=== DATA FOR REVIEW ===
◇ ◇ ◇
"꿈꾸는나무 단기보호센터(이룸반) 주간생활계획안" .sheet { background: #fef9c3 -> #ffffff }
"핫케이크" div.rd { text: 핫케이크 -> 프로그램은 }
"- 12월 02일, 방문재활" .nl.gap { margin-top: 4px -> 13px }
◇ ◇ ◇
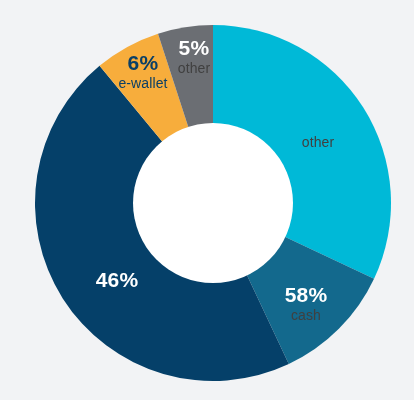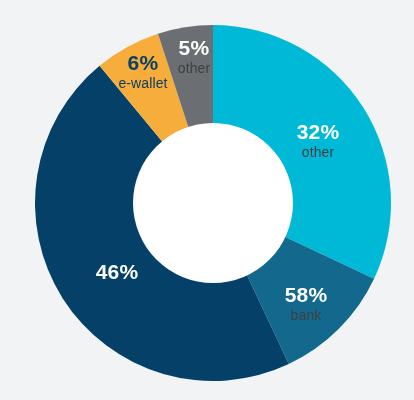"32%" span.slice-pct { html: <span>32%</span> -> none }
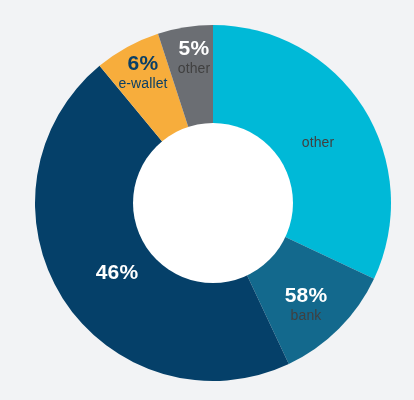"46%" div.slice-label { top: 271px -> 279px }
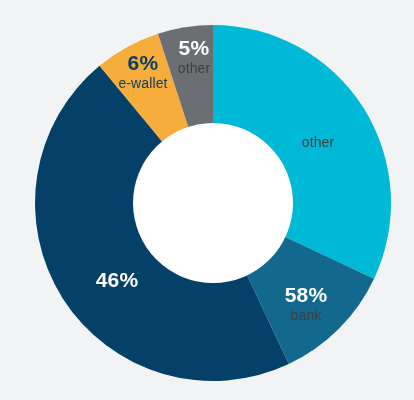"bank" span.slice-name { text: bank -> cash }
◇ ◇ ◇
=== TASK ===
Out of the data above, give again only the lines starting at the one holding "background: #fef9c3 ->" and ending at the one holding "margin-top: 4px ->", unchanged.

=== RESPONSE AREA ===
"꿈꾸는나무 단기보호센터(이룸반) 주간생활계획안" .sheet { background: #fef9c3 -> #ffffff }
"핫케이크" div.rd { text: 핫케이크 -> 프로그램은 }
"- 12월 02일, 방문재활" .nl.gap { margin-top: 4px -> 13px }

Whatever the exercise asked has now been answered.